3.3 Business Expenses: The parties acknowledge that the Employee may incur, from time to time, for the benefit of the Company and in furtherance of the Company’s business, various business expenses. The Company agrees that it shall either pay such reasonable expenses directly, or reimburse the Employee
for such reasonable expenses incurred by the Employee, within 15 business days of expense receipt. The Employee agrees to promptly submit to the Company original receipts of all expenses paid by Employee and such other documentation as may be reasonably necessary to substantiate that all expenses paid or reimbursed hereunder were reasonably related to the performance of his or her duties, pursuant to the provisions of any applicable expense reimbursement policies and procedures that the Company may implement for time to time.

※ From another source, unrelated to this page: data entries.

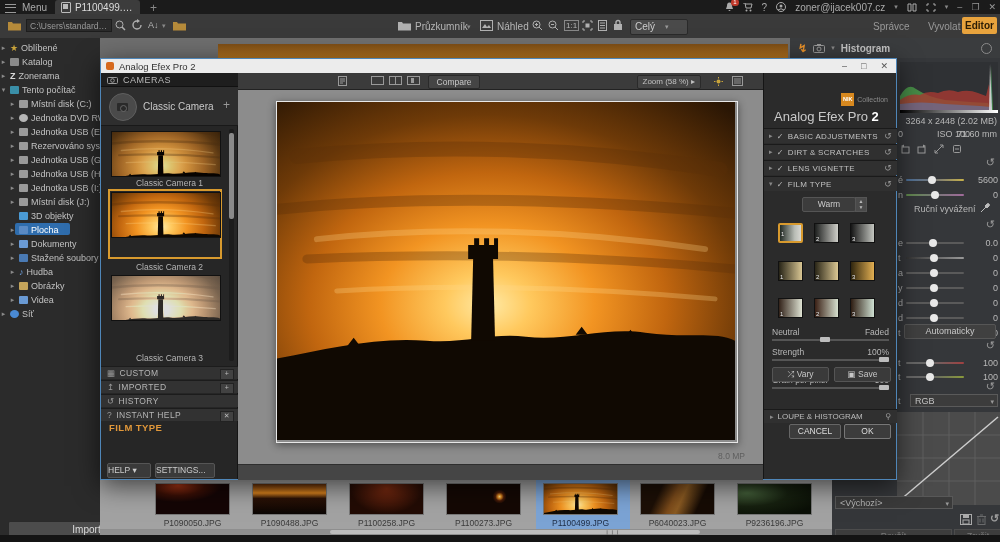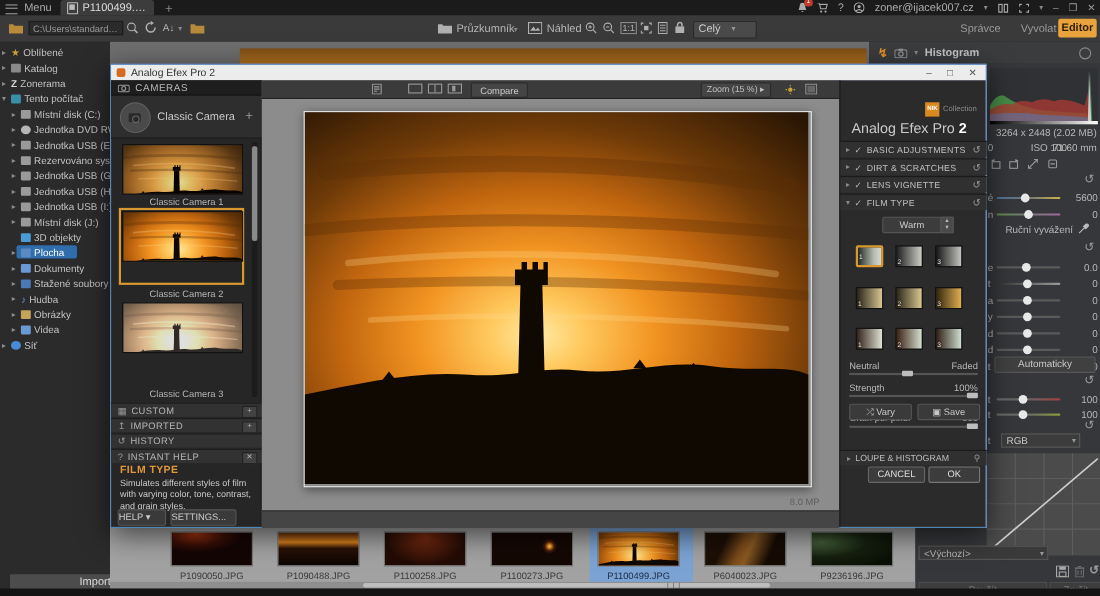"Zoom (15 %) ▸" span.zoombtn { text: 15 -> 58 }
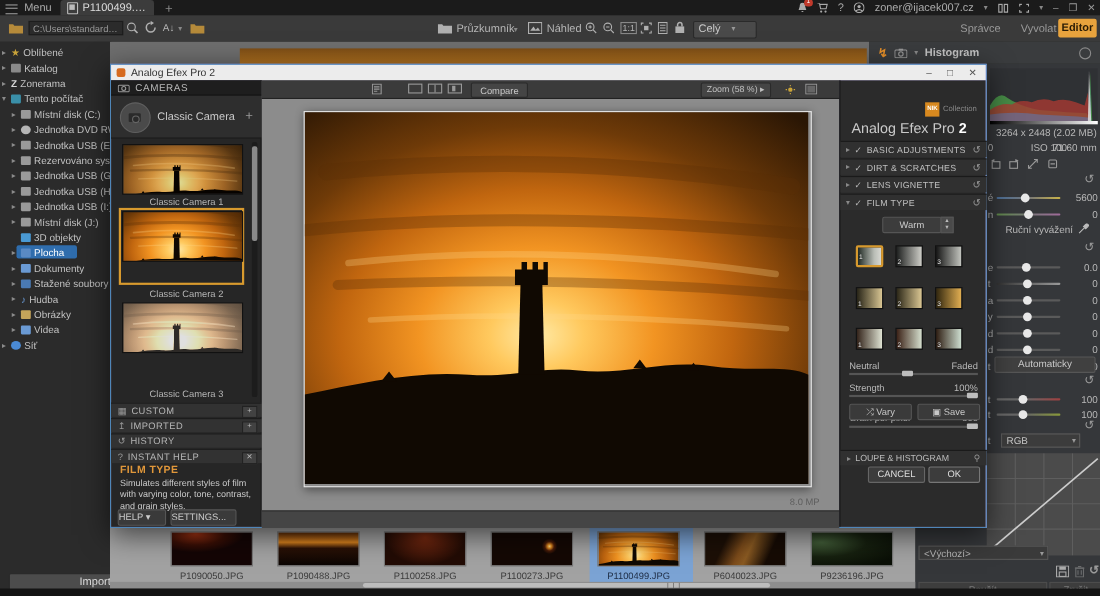"RGB" .rgbsel { width: 72px -> 88px }
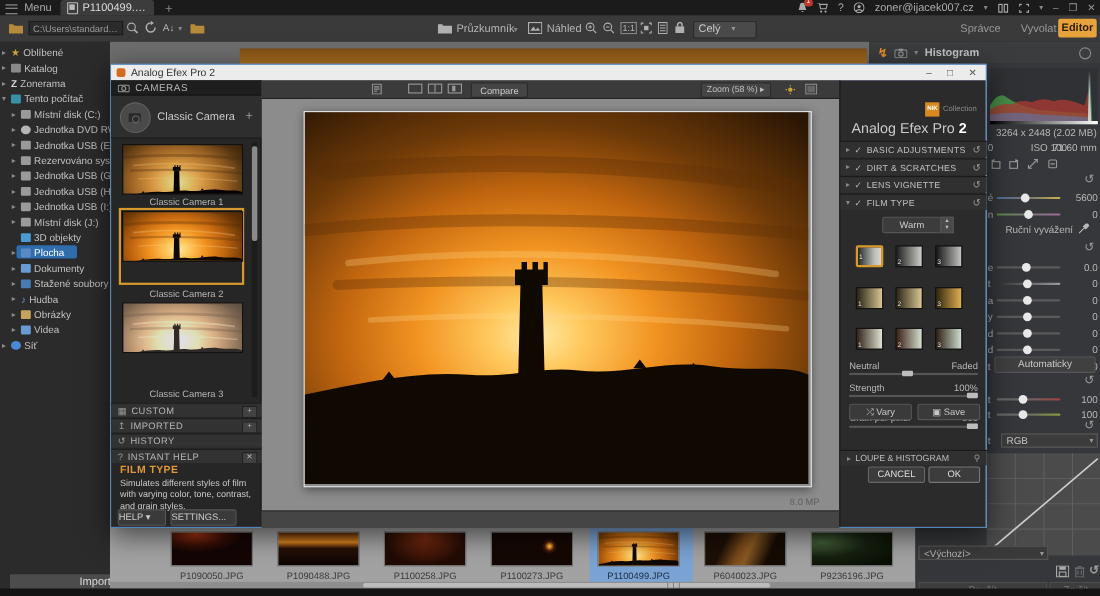"Simulates different styles of film" div.helptxt { html: <div>Simulates different styles of film with varying color, tone, contrast, and grain styles.</div> -> none }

3.4 Tax Planning: The Company and the Executive agree to work with the relevant tax advisors to determine a mutually beneficial tax structure with respect to compensation payable to the Executive hereunder provided that such structure is not detrimental to the Company.
3.5 Personal Income Tax Return Preparation: The Company shall reimburse the Executive for personal income tax return advice and preparation for the 2011 and 2012 taxation years, up to a maximum of US$2,500 per year, provided that Executive is employed with the Company at the time the reimbursement is paid.
3.6 Legal Fees: The Company shall reimburse the Executive for legal expenses in connection to the review of this Agreement, upon submission of relevant receipts, to a maximum of $1,500.00.
3.7 Work Eligibility: The Company agrees to sponsor, prepare and file all necessary documents to provide the Executive with immigration and work permits for the United States while Executive is employed by the Company.
Article 4. Term and Termination of Employment
4.1 Condition Precedent: The obligations of the parties under this Agreement shall commence only upon the happening of the Effective Date as defined above, and the obligations of the Company under this Agreement are subject to the fulfillment of the condition that the Employee execute the Non-Compete Agreement attached hereto as Exhibit A and the Confidentiality Agreement attached hereto as Exhibit B.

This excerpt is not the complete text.